A complaint must contain "a short and plain statement of the claim showing that the pleader is entitled to relief[.]" Fed. R. Civ. P. 8(a). Although a complaint "does not need detailed factual allegations" to survive dismissal, a plaintiff must provide "more than mere labels and conclusions, and a formulaic recitation of the elements of a cause of action will not do." Bell Atlantic Corp. v. Twombly, 550 U.S. 544, 555 (2007). The complaint must contain factual allegations sufficient to rise above the "speculative level," id., or the merely possible or conceivable. Id. at 557, 570. That is, the complaint must contain "enough facts to state a claim to relief that is plausible on its face." Id. at 570. A claim has "facial plausibility" when the complaint presents enough facts "to draw the reasonable inference that the defendant is liable." Ashcroft v. Iqbal, ___ U.S. ___, 129 S.Ct. 1937, 1949 (2009). This standard "asks for more than a sheer possibility that a defendant has acted unlawfully." Id. A complaint that pleads facts that are merely consistent with liability stops short of the line between possibility and plausibility. Id.
Although a reviewing court must accept the allegations in a complaint as true, this does not apply to legal conclusions: "threadbare recitals of the elements of a cause of action, supported by mere conclusory statements, do not suffice." Id. A court is not bound to accept as true "a legal conclusion couched as a factual allegation." Id. at 1950. Moreover, determining whether a complaint states a plausible claim for relief is "context-specific" -- the well pleaded facts must permit the court "to infer more than the mere possibility of misconduct." Id. A court must only assume the veracity of well pleaded allegations before determining whether they plausibly state a claim to relief. Id.
In a pro se civil rights case, the complaint must be construed liberally to afford plaintiff the benefit of any doubt. See, e.g., Karim-Panahi v. Los Angeles Police Dept., 839 F.2d 621, 623 (9th Cir. 1988). Before dismissing a pro se civil rights complaint for failure to state a claim, the plaintiff should be given a statement of the complaint's deficiencies and an opportunity to cure. Id.

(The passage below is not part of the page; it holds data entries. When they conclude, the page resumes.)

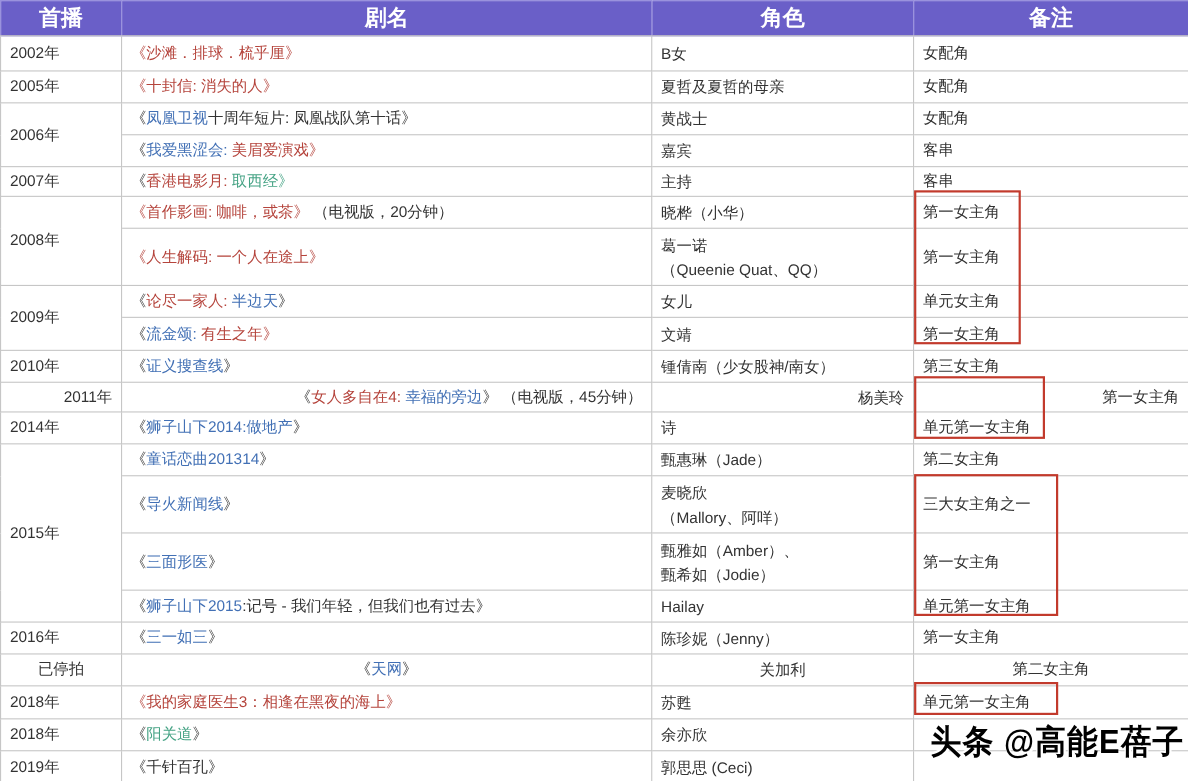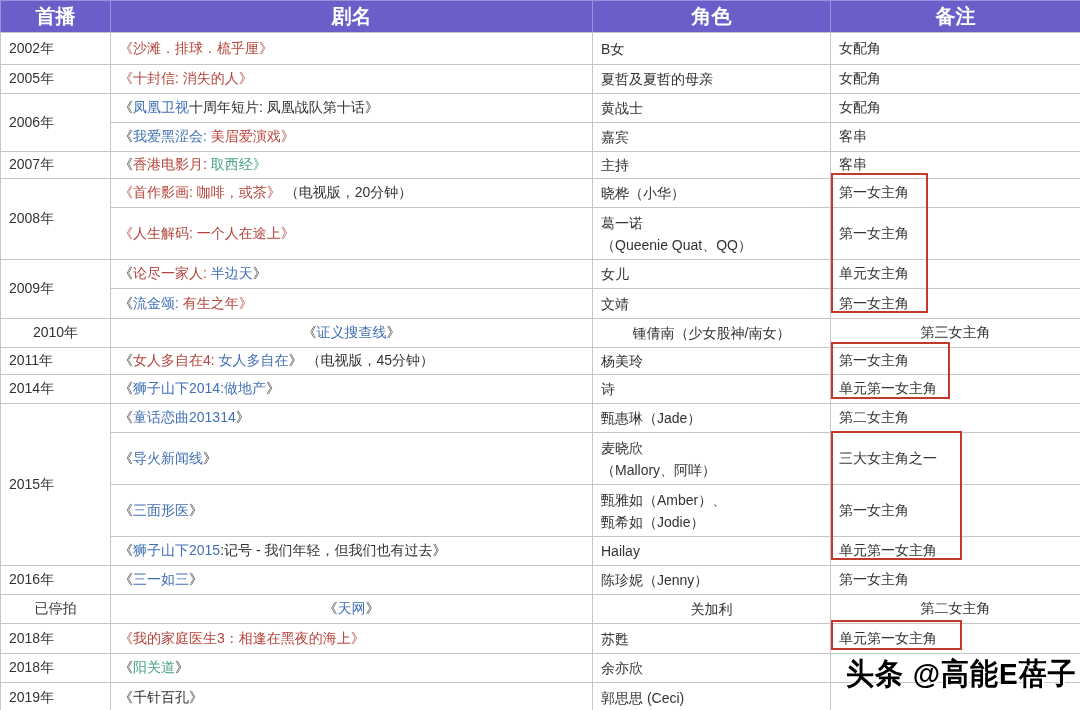"2010年" tr { text-align: center -> none }
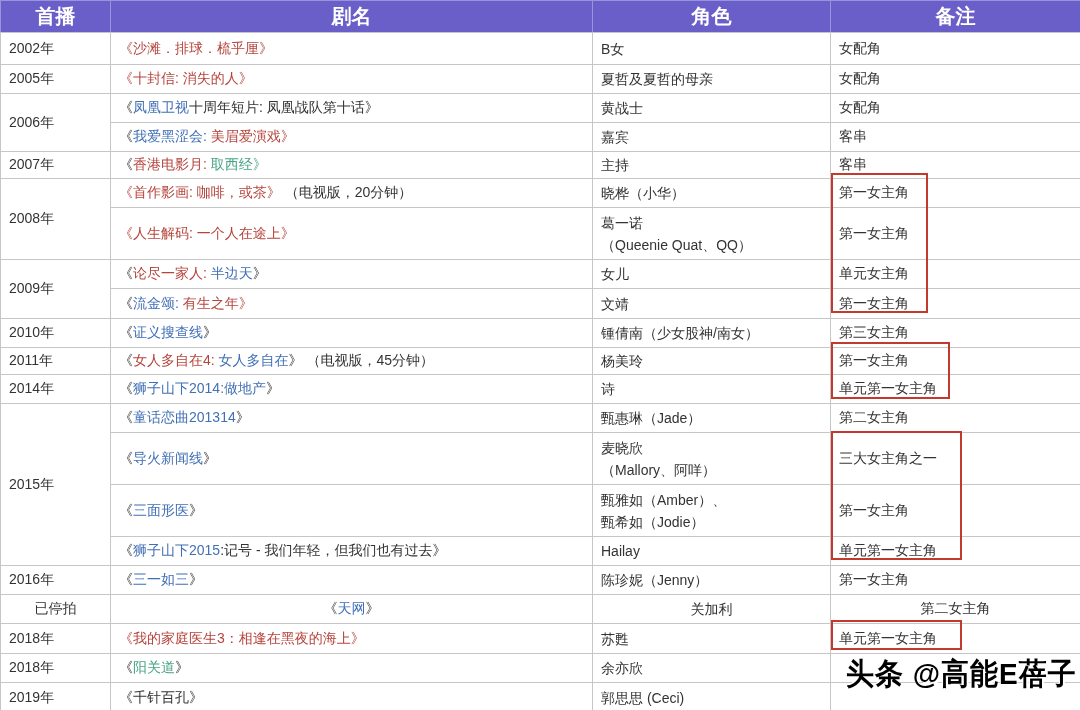"2011年" tr { text-align: none -> right }
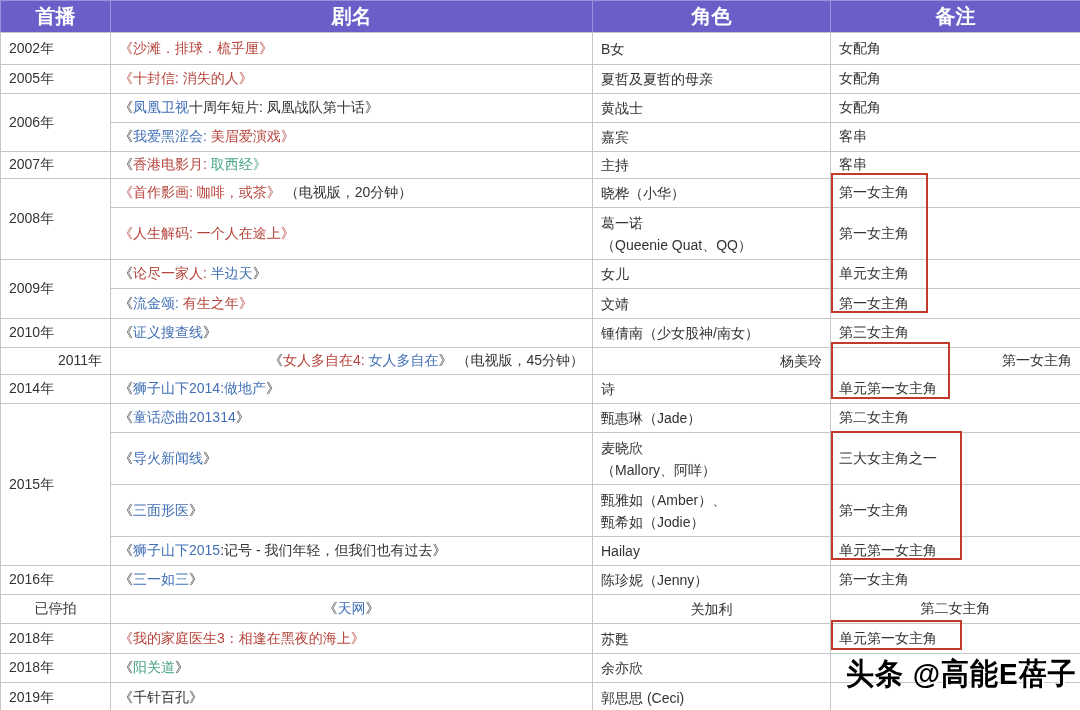"女人多自在" span.seg-blue { text: 女人多自在 -> 幸福的旁边 }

In his amended complaint, Plaintiff alleges that he was subject to unlawful retaliation for filing a "602 appeal" [apparently referring to a prison-condition grievance or action]. He alleges that Defendants Speers, Noyes, Hitchcock retaliated against him after he filed an action against Defendant Plainer complaining that Plainer was "threatening my life and approaching me with homosexuality." He alleges that Speers, Noyes, and Hitchcock then retaliated against him by "sexually assaulting me when each one of these officers escorted me seperately [sic] by rubbing their hands on my arm and saying I love you." He further alleges that when he asked Speers "not to touch me like that" he and another officer Probst (who is not a named defendant) "slammed me to the ground[.]"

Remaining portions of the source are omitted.